…you will not find my actual life in these pages so much as my thoughts on the graces Our Lord has given me. I have reached the stage now where I can afford to look back; in the crucible of trials from within and without, my soul has been refined, and I can raise my head like a flower after a storm and see how the words of the Psalm have been fulfilled in my case: “The Lord is my Shepherd and I shall want nothing…”
St Thérèse of Lisieux, The Story of a Soul
My brother led me to prayer,
a child, afraid in the dark.
My sister taught me, downcast, to say, Why so downcast, O my soul?
My parents taught me to ask and search
yet not be controlled by the heart’s wild waves.

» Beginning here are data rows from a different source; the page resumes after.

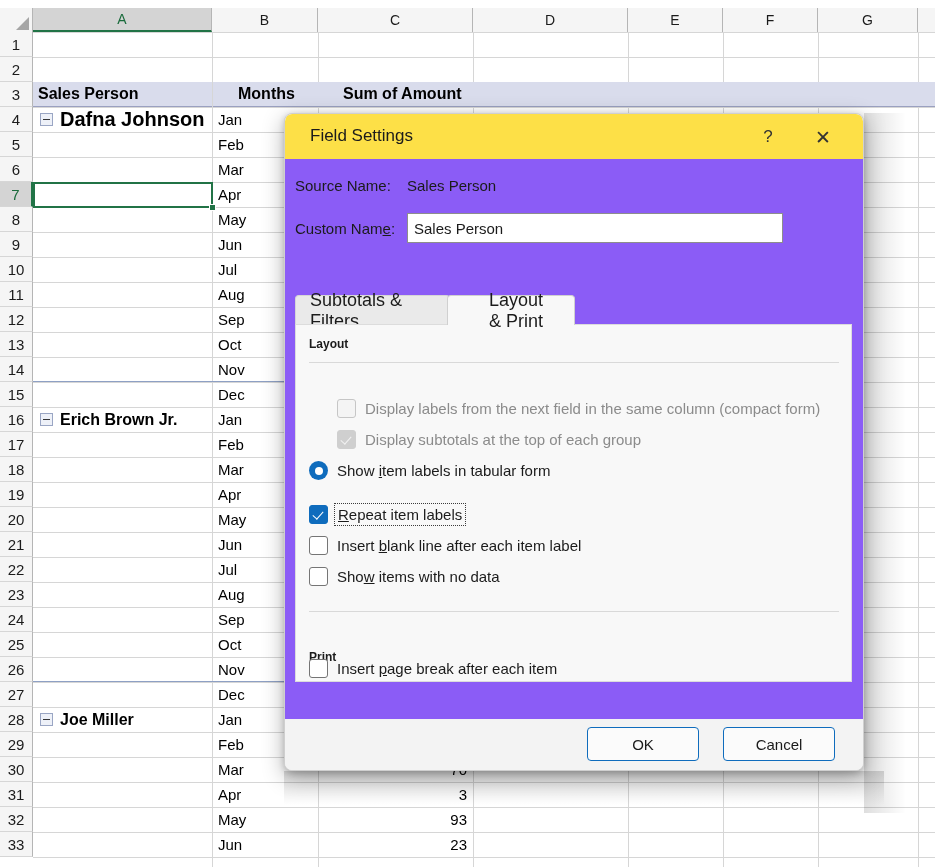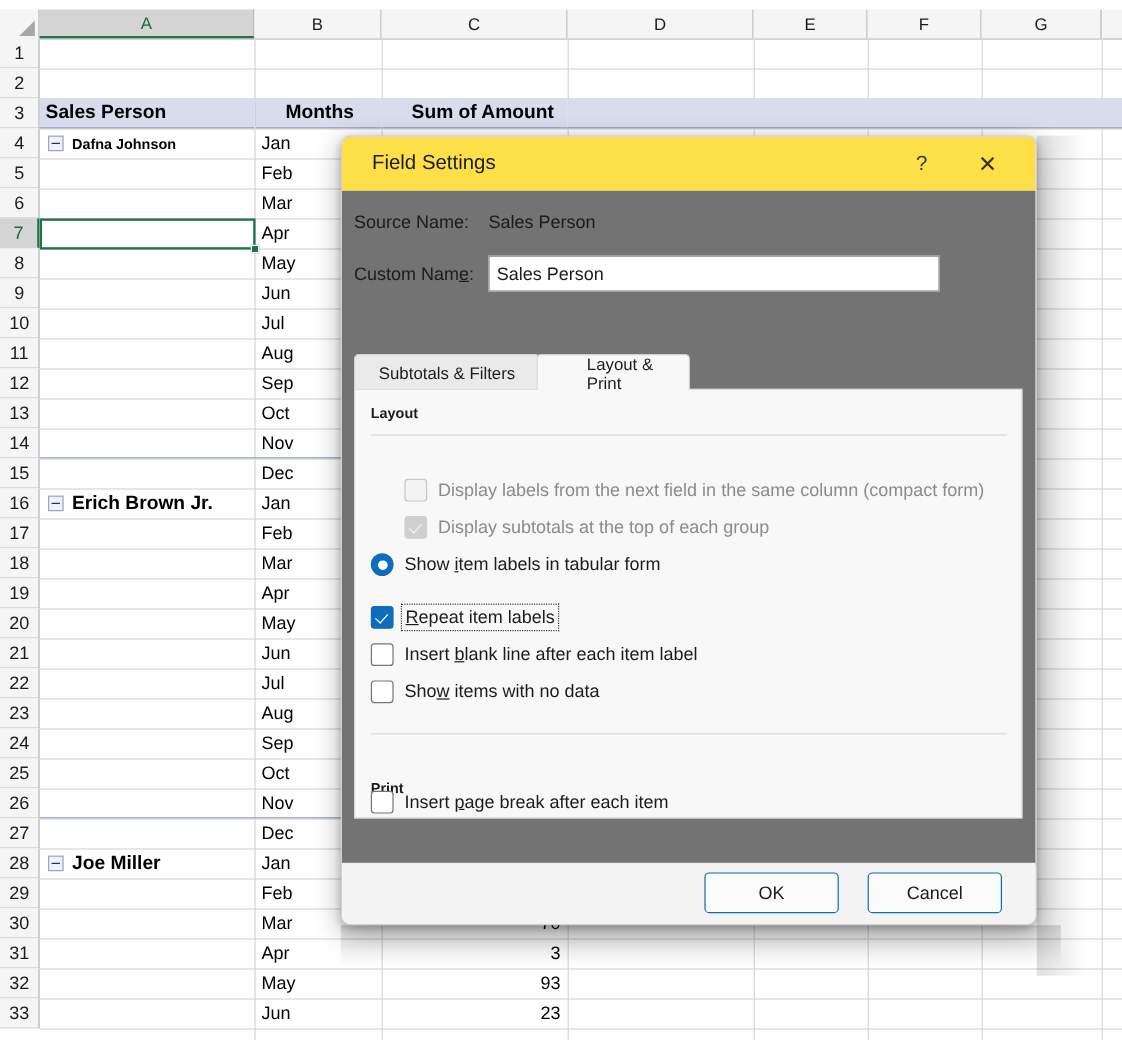--- a/index.html
+++ b/index.html
@@ -536,7 +536,7 @@
         </div>
       <div id="cells-host">
           <div class="collapse-btn" style="left: 7px; top: 81px;"></div>
-          <div class="cell bold" style="left: 22px; top: 75px; width: 157px; height: 25px; font-size: 12px;">Dafna Johnson</div>
+          <div class="cell bold" style="left: 22px; top: 75px; width: 157px; height: 25px; font-size: 20px;">Dafna Johnson</div>
           <div class="cell" style="left: 180px; top: 75px; width: 105px; height: 25px;">Jan</div>
           <div class="cell" style="left: 180px; top: 100px; width: 105px; height: 25px;">Feb</div>
           <div class="cell" style="left: 180px; top: 125px; width: 105px; height: 25px;">Mar</div>

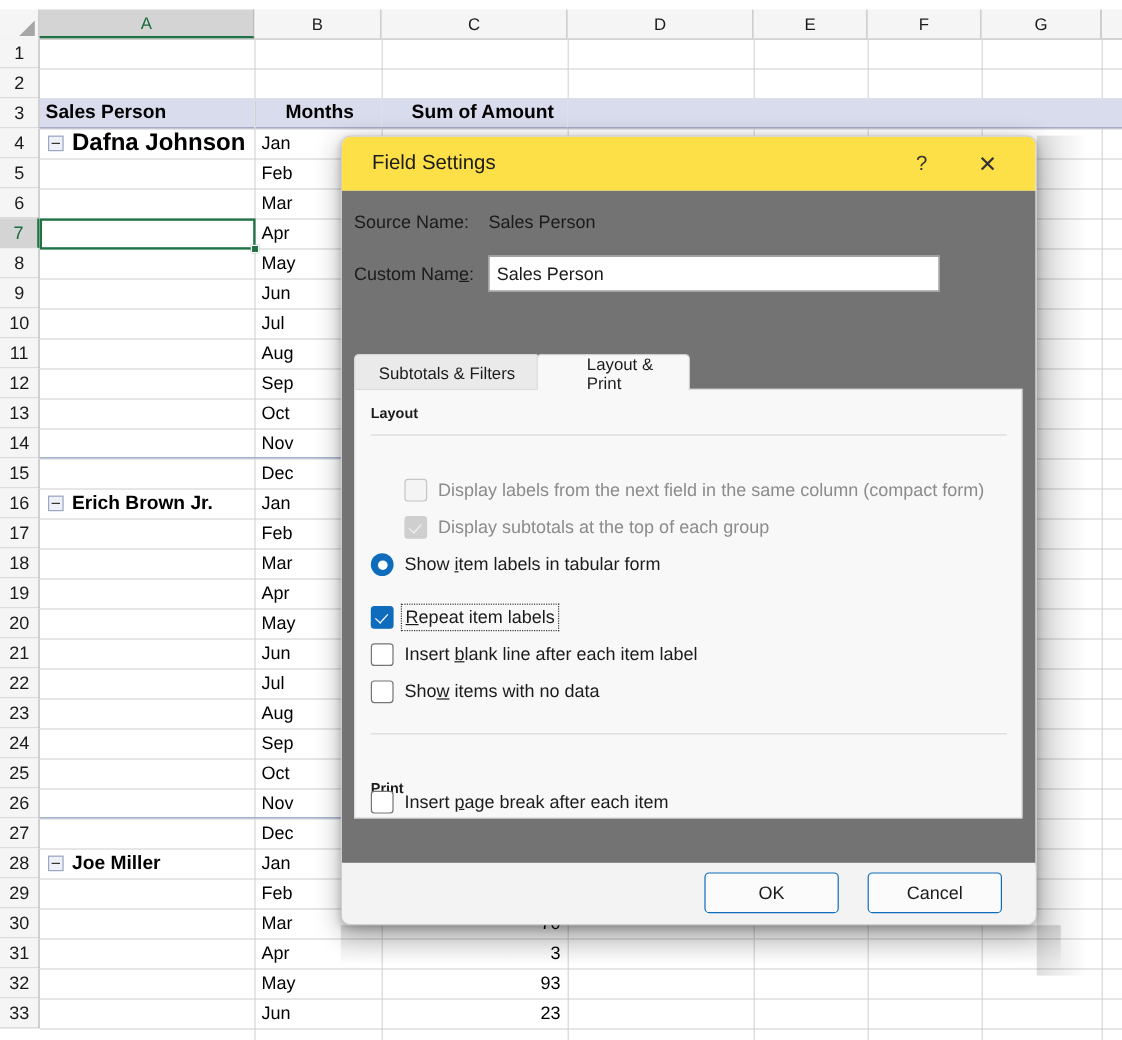--- a/index.html
+++ b/index.html
@@ -244,7 +244,7 @@
   .dlg-body {
     position: relative;
     height: 562px;
-    background: #737373;
+    background: #8b5cf6;
   }
 
   .src-row {

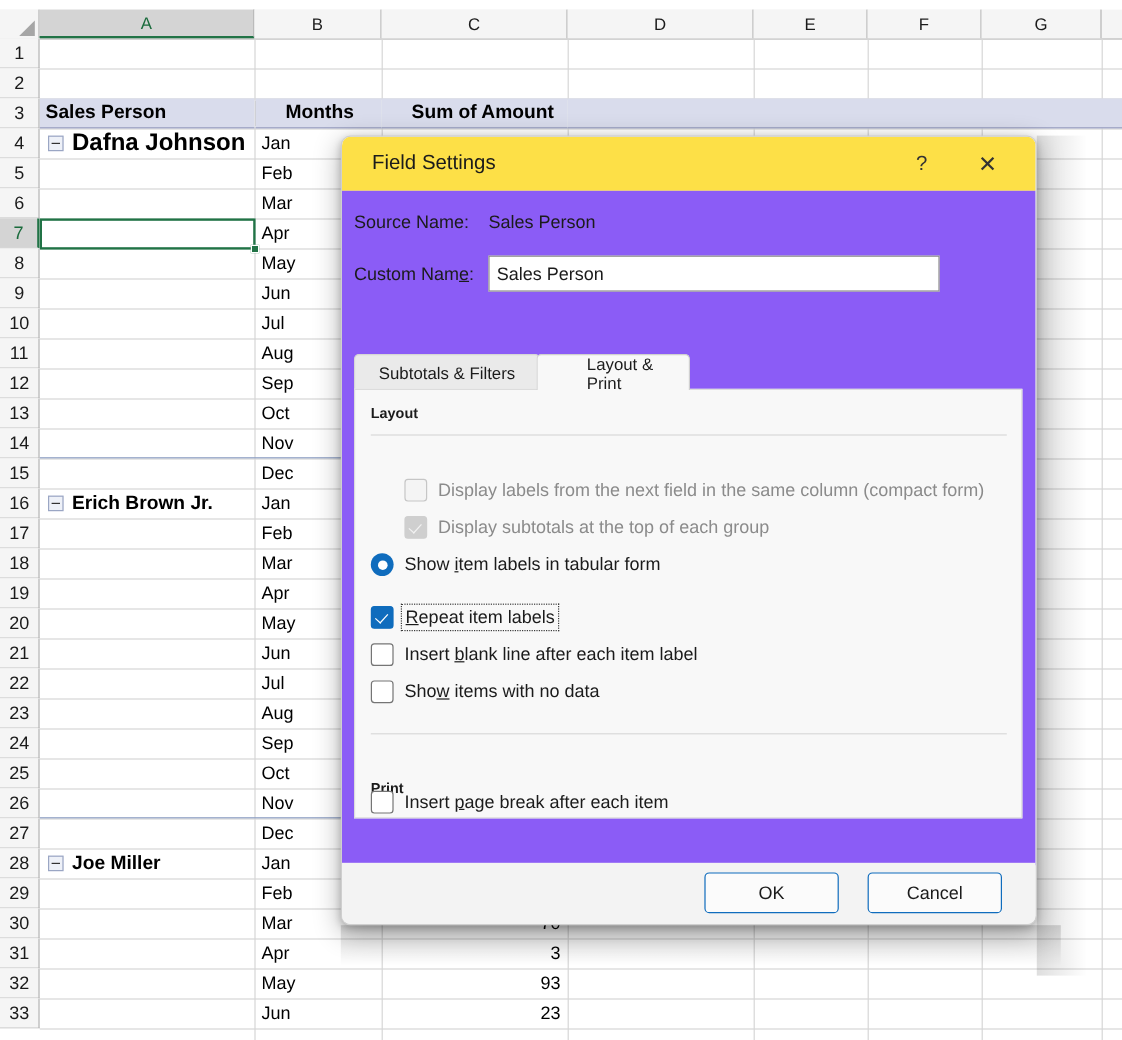--- a/index.html
+++ b/index.html
@@ -295,7 +295,7 @@
     border-bottom: none;
     border-top-left-radius: 4px;
     border-top-right-radius: 4px;
-    font-size: 14px;
+    font-size: 18px;
     color: #1b1b1b;
     display: flex;
     align-items: center;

My teachers fed my questions
and books sustained my mind.
Lewis taught me magic
and Love deep, deep in time.
Robert Frost was early rhythm;
Eliot and Herbert came later on.
Auden taught me the happy eye,
the sober perspective on the folded lie,
Kierkegaard the lily’s glory
and the grace that strikes in anxious thought.
Bunyan and Luther and Thérèse
knew the scruples that strike, and the way –
the Little Way at Jesus’ feet –
so once again I’m led to pray.
My wife has taught me the open heart;
now my home and hearth expand.
O Love that finds me everywhere:
Thank You. Thank You. Thank You.
When I announced, both on my blog and on Twitter, that I would be writing a series of pieces on significant Christians’ struggles with mental illness and asked for suggestions, I had thought I was onto a good thing. I had in mind as a starting point the stories which had brought me great comfort in my own struggles: of Luther’s and Bunyan’s journeys through conditions strongly resembling my own illness, obsessive-compulsive disorder, or of Kierkegaard’s long-term battles with anxiety and depression; of Therese of Lisieux’s discovery of the “little way” through her own struggle with OCD (or “scrupulosity”, as it used to be called); of Spurgeon’s famous “fainting fits”.
Yet surprisingly the response my call for help received was sparse. I received a detailed list from one of my regular readers, and tweets from two church friends. In most cases, the suggestions – though helpful and much-appreciated – only confirmed the figures I was already familiar with. My discussions with colleagues at the Christian school where I work were less helpful. One colleague told me about William Carey’s first wife “going loopy”; a friend who trained in psychology said he was unaware of anyone.
Scans online proved more productive; a number of lists can be found, though these tend to recirculate the same names as one another. A handful of contemporary figures have had the courage to share their struggles, mega-church pastor Rick Warren and singer-songwriter Sara Groves among them. Yet in many cases I needed to look further, following hunches that particular people must have experienced struggles, sometimes confirming these hunches, sometimes finding the Internet altogether silent.
We must, of course, be wary of posthumous diagnoses. Conditions like bipolar disorder and OCD were unknown until relatively recently and therefore we have no official diagnoses for any of the famous figures believed to have suffered from them. Yet there is more than an historical problem at work here: quite apart from the difficulty of identifying which now-deceased celebrities struggled with what we would now call “mental illness”, there is simply the fact that churches have themselves struggled to acknowledge such kinds of illness and take them seriously, both in the past and in the present. In the past, this was partly due to a lack of medical knowledge: what we can now state about the chemical workings of the brain and its connection with psychological distress was simply unknown at the times that many of these figures were alive. Yet it does not fully explain the problem. After all, we now know much more about mental illness; yet in so many cases the silence continues. What, we must ask, does the church have to say about it today? How do Christians deal, privately and publicly, with their struggles?
This is a bigger problem perhaps than I can address here. Instead, I intend to offer a small step in the right direction: to examine the ways in which probable mental illnesses impacted upon the lives and ministries of many significant Christians. The value in this project is at least threefold. First, it can help to dispel the myth that “serious Christians do not struggle with mental illness”. Second, it can help those of us who struggle to feel less alone. Third, it can offer examples for us of how the church has benefited from Christians with mental illness. In many cases, in fact, it is arguable that the contributions made by these figures would not have happened had it not been for their own “dark nights of the soul”. Some are artists, some composers, some writers, some theologians or philosophers. All are known for their creativity, whether artistic creativity or innovation or reformation in how we think and act in our faith. How mental illness served as a catalyst for this creativity is something which I hope will emerge helpfully from their stories.
The story so often begins, however, with silence: with an agonising inability to express the hidden griefs of the soul; a conviction that it should be otherwise but a dread that it cannot; an angel – as Lutheran painter Lucas Cranach the Elder represented it – unable to fly, confined to pushing leaden balls through hoops while clouds gather outside.
Where, sitting sympathetically with the burdened ones, can we go from here? How can we move from this leaden silence to a place of creativity and hope? The journey is one that must be taken together if the silence is to be overcome.